• _EXERCISE INSTRUCTIONS_:
Quote the entries word for word. Omit the pictures.

[Web interface edit records]
━━━━━━━━━━━━━━━━━━━━

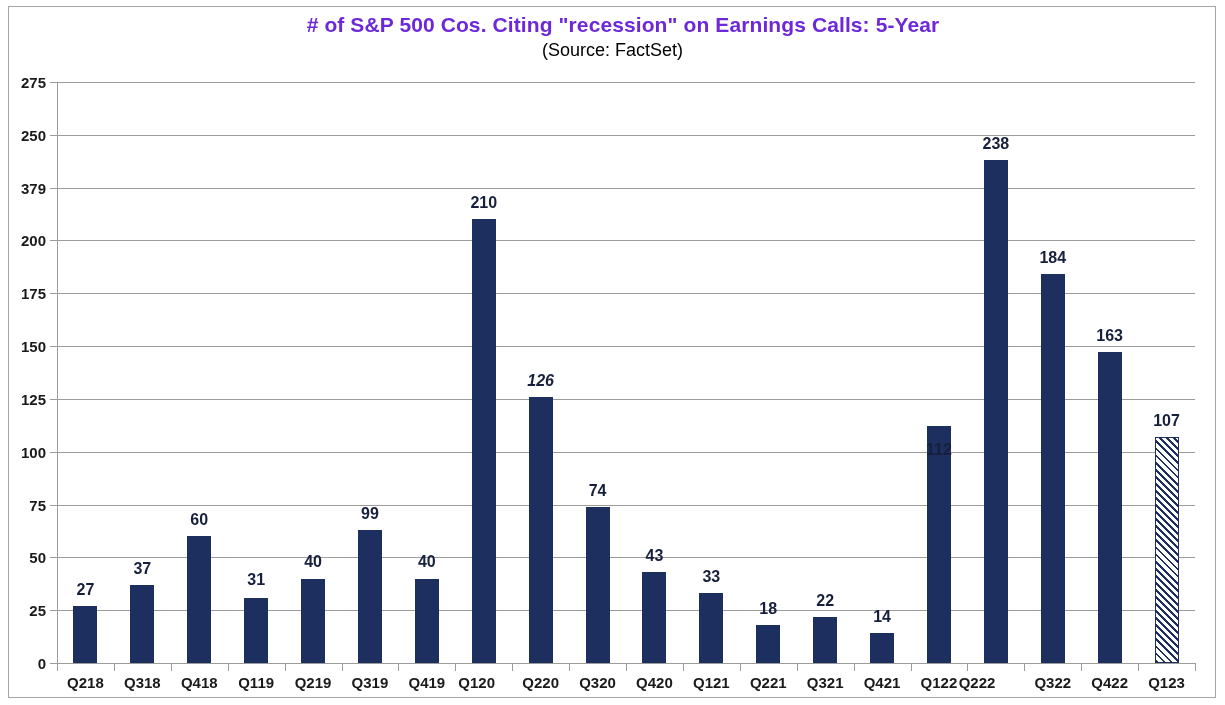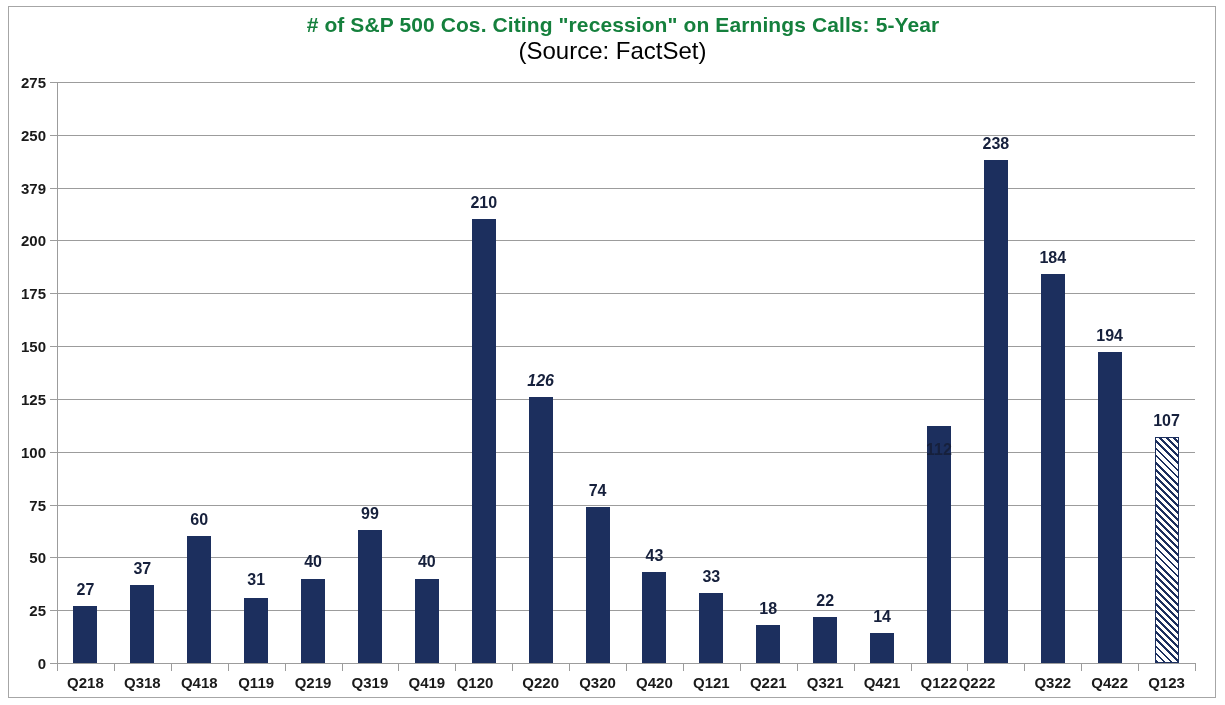--- a/index.html
+++ b/index.html
@@ -33,28 +33,28 @@
   #title-block {
     position: absolute;
     left: 0;
     top: 12px;
     width: 1225px;
     text-align: center;
   }
   #chart-title {
     font-size: 21px;
     font-weight: bold;
-    color: #15803d;
+    color: #6d28d9;
     letter-spacing: 0.1px;
     line-height: 26px;
     white-space: nowrap;
     margin-left: 21px;
   }
   #chart-subtitle {
-    font-size: 24px;
+    font-size: 18px;
     font-weight: normal;
     color: #000000;
     line-height: 25px;
     white-space: nowrap;
   }
   
   #plot-area {
     position: absolute;
     left: 57px;
     top: 82px;
@@ -229,21 +229,21 @@
       <div class="y-label" style="top: 134.818px;">250</div>
       <div class="y-tick" style="top: 82px;"></div>
       <div class="y-label" style="top: 82px;">275</div>
       <div class="x-label" style="left: 55.45px; width: 60px;">Q218</div>
       <div class="x-label" style="left: 112.35px; width: 60px;">Q318</div>
       <div class="x-label" style="left: 169.25px; width: 60px;">Q418</div>
       <div class="x-label" style="left: 226.15px; width: 60px;">Q119</div>
       <div class="x-label" style="left: 283.05px; width: 60px;">Q219</div>
       <div class="x-label" style="left: 339.95px; width: 60px;">Q319</div>
       <div class="x-label" style="left: 396.85px; width: 60px;">Q419</div>
-      <div class="x-label" style="left: 445px; width: 60px;">Q120</div>
+      <div class="x-label" style="left: 435px; width: 60px; text-align: right;">Q120</div>
       <div class="x-label" style="left: 510.65px; width: 60px;">Q220</div>
       <div class="x-label" style="left: 567.55px; width: 60px;">Q320</div>
       <div class="x-label" style="left: 624.45px; width: 60px;">Q420</div>
       <div class="x-label" style="left: 681.35px; width: 60px;">Q121</div>
       <div class="x-label" style="left: 738.25px; width: 60px;">Q221</div>
       <div class="x-label" style="left: 795.15px; width: 60px;">Q321</div>
       <div class="x-label" style="left: 852.05px; width: 60px;">Q421</div>
       <div class="x-label" style="left: 908.95px; width: 60px;">Q122</div>
       <div class="x-label" style="left: 947px; width: 60px;">Q222</div>
       <div class="x-label" style="left: 1022.75px; width: 60px;">Q322</div>
@@ -283,15 +283,15 @@
     <div class="bar-label" style="left: 510.65px; top: 371.796px; font-style: italic;">126</div>
     <div class="bar-label" style="left: 567.55px; top: 481.658px;">74</div>
     <div class="bar-label" style="left: 624.45px; top: 547.153px;">43</div>
     <div class="bar-label" style="left: 681.35px; top: 568.28px;">33</div>
     <div class="bar-label" style="left: 738.25px; top: 599.971px;">18</div>
     <div class="bar-label" style="left: 795.15px; top: 591.52px;">22</div>
     <div class="bar-label" style="left: 852.05px; top: 608.422px;">14</div>
     <div class="bar-label" style="left: 908.95px; top: 401.375px; margin-top: 40px;">112</div>
     <div class="bar-label" style="left: 965.85px; top: 135.171px;">238</div>
     <div class="bar-label" style="left: 1022.75px; top: 249.258px;">184</div>
-    <div class="bar-label" style="left: 1079.65px; top: 327.429px;">194</div>
+    <div class="bar-label" style="left: 1079.65px; top: 327.429px;">163</div>
     <div class="bar-label" style="left: 1136.55px; top: 411.938px;">107</div>
   </div>
 
 </body></html>

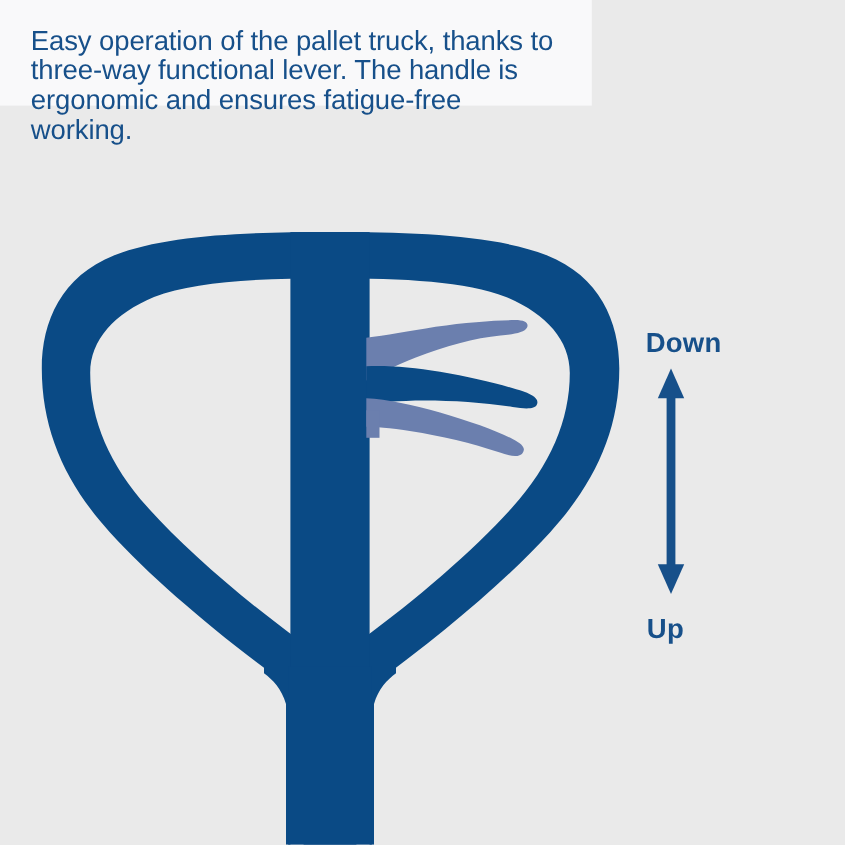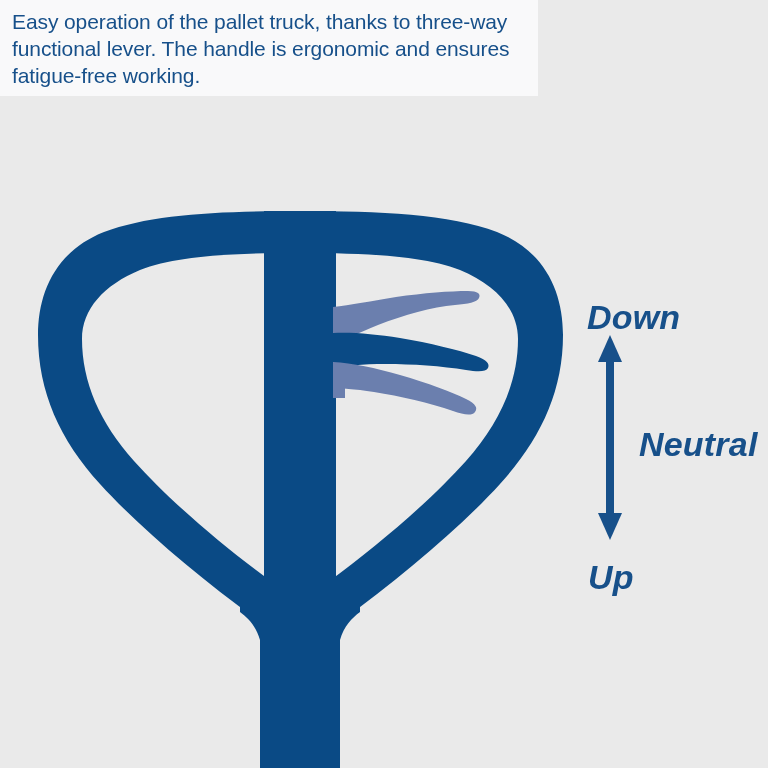--- a/index.html
+++ b/index.html
@@ -29,47 +29,46 @@
     left: 0;
     top: 0;
     width: 538px;
     height: 96px;
     background: #f9f9fa;
     box-sizing: border-box;
     padding: 8px 14px 6px 12px;
   }
   #caption-text {
     font-family: "Liberation Sans", sans-serif;
-    font-size: 21px;
+    font-size: 25px;
     line-height: 27px;
     color: #17508a;
     letter-spacing: -0.1px;
     white-space: pre-line;
-    margin: 0;
+    margin: 16px;
   }
 
   
   #artwork {
     position: absolute;
     left: 0;
     top: 0;
     width: 768px;
     height: 768px;
   }
 
   
   .legend-label {
     position: absolute;
     font-family: "Liberation Sans", sans-serif;
     font-weight: bold;
-    font-size: 34px;
+    font-size: 25px;
     color: #17508a;
     white-space: nowrap;
     letter-spacing: 0.2px;
-    font-style: italic;
   }
   #label-down  { left: 587px; top: 298px; }
   #label-neutral { left: 639px; top: 425px; }
   #label-up    { left: 588px; top: 558px; }
 </style>
 </head>
 <body>
 
 <div id="stage">
 
@@ -158,17 +157,16 @@
       <polygon points="610,540 622,513 598,513" fill="#17508a"></polygon>
     </g>
   </svg>
 
   <div id="caption-box">
     <p id="caption-text">Easy operation of the pallet truck, thanks to three-way functional lever. The handle is ergonomic and ensures fatigue-free working.</p>
   </div>
 
   <div class="legend-label" id="label-down">Down</div>
 
-  <div class="legend-label" id="label-neutral">Neutral</div>
 
   <div class="legend-label" id="label-up">Up</div>
 
 </div>
 
 </body></html>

━━━━━━━━━━━━━━━━━━━━

• _PROBLEM SOLUTION_:
--- a/index.html
+++ b/index.html
@@ -33,28 +33,28 @@
   #title-block {
     position: absolute;
     left: 0;
     top: 12px;
     width: 1225px;
     text-align: center;
   }
   #chart-title {
     font-size: 21px;
     font-weight: bold;
-    color: #15803d;
+    color: #6d28d9;
     letter-spacing: 0.1px;
     line-height: 26px;
     white-space: nowrap;
     margin-left: 21px;
   }
   #chart-subtitle {
-    font-size: 24px;
+    font-size: 18px;
     font-weight: normal;
     color: #000000;
     line-height: 25px;
     white-space: nowrap;
   }
   
   #plot-area {
     position: absolute;
     left: 57px;
     top: 82px;
@@ -229,21 +229,21 @@
       <div class="y-label" style="top: 134.818px;">250</div>
       <div class="y-tick" style="top: 82px;"></div>
       <div class="y-label" style="top: 82px;">275</div>
       <div class="x-label" style="left: 55.45px; width: 60px;">Q218</div>
       <div class="x-label" style="left: 112.35px; width: 60px;">Q318</div>
       <div class="x-label" style="left: 169.25px; width: 60px;">Q418</div>
       <div class="x-label" style="left: 226.15px; width: 60px;">Q119</div>
       <div class="x-label" style="left: 283.05px; width: 60px;">Q219</div>
       <div class="x-label" style="left: 339.95px; width: 60px;">Q319</div>
       <div class="x-label" style="left: 396.85px; width: 60px;">Q419</div>
-      <div class="x-label" style="left: 445px; width: 60px;">Q120</div>
+      <div class="x-label" style="left: 435px; width: 60px; text-align: right;">Q120</div>
       <div class="x-label" style="left: 510.65px; width: 60px;">Q220</div>
       <div class="x-label" style="left: 567.55px; width: 60px;">Q320</div>
       <div class="x-label" style="left: 624.45px; width: 60px;">Q420</div>
       <div class="x-label" style="left: 681.35px; width: 60px;">Q121</div>
       <div class="x-label" style="left: 738.25px; width: 60px;">Q221</div>
       <div class="x-label" style="left: 795.15px; width: 60px;">Q321</div>
       <div class="x-label" style="left: 852.05px; width: 60px;">Q421</div>
       <div class="x-label" style="left: 908.95px; width: 60px;">Q122</div>
       <div class="x-label" style="left: 947px; width: 60px;">Q222</div>
       <div class="x-label" style="left: 1022.75px; width: 60px;">Q322</div>
@@ -283,15 +283,15 @@
     <div class="bar-label" style="left: 510.65px; top: 371.796px; font-style: italic;">126</div>
     <div class="bar-label" style="left: 567.55px; top: 481.658px;">74</div>
     <div class="bar-label" style="left: 624.45px; top: 547.153px;">43</div>
     <div class="bar-label" style="left: 681.35px; top: 568.28px;">33</div>
     <div class="bar-label" style="left: 738.25px; top: 599.971px;">18</div>
     <div class="bar-label" style="left: 795.15px; top: 591.52px;">22</div>
     <div class="bar-label" style="left: 852.05px; top: 608.422px;">14</div>
     <div class="bar-label" style="left: 908.95px; top: 401.375px; margin-top: 40px;">112</div>
     <div class="bar-label" style="left: 965.85px; top: 135.171px;">238</div>
     <div class="bar-label" style="left: 1022.75px; top: 249.258px;">184</div>
-    <div class="bar-label" style="left: 1079.65px; top: 327.429px;">194</div>
+    <div class="bar-label" style="left: 1079.65px; top: 327.429px;">163</div>
     <div class="bar-label" style="left: 1136.55px; top: 411.938px;">107</div>
   </div>
 
 </body></html>

--- a/index.html
+++ b/index.html
@@ -29,47 +29,46 @@
     left: 0;
     top: 0;
     width: 538px;
     height: 96px;
     background: #f9f9fa;
     box-sizing: border-box;
     padding: 8px 14px 6px 12px;
   }
   #caption-text {
     font-family: "Liberation Sans", sans-serif;
-    font-size: 21px;
+    font-size: 25px;
     line-height: 27px;
     color: #17508a;
     letter-spacing: -0.1px;
     white-space: pre-line;
-    margin: 0;
+    margin: 16px;
   }
 
   
   #artwork {
     position: absolute;
     left: 0;
     top: 0;
     width: 768px;
     height: 768px;
   }
 
   
   .legend-label {
     position: absolute;
     font-family: "Liberation Sans", sans-serif;
     font-weight: bold;
-    font-size: 34px;
+    font-size: 25px;
     color: #17508a;
     white-space: nowrap;
     letter-spacing: 0.2px;
-    font-style: italic;
   }
   #label-down  { left: 587px; top: 298px; }
   #label-neutral { left: 639px; top: 425px; }
   #label-up    { left: 588px; top: 558px; }
 </style>
 </head>
 <body>
 
 <div id="stage">
 
@@ -158,17 +157,16 @@
       <polygon points="610,540 622,513 598,513" fill="#17508a"></polygon>
     </g>
   </svg>
 
   <div id="caption-box">
     <p id="caption-text">Easy operation of the pallet truck, thanks to three-way functional lever. The handle is ergonomic and ensures fatigue-free working.</p>
   </div>
 
   <div class="legend-label" id="label-down">Down</div>
 
-  <div class="legend-label" id="label-neutral">Neutral</div>
 
   <div class="legend-label" id="label-up">Up</div>
 
 </div>
 
 </body></html>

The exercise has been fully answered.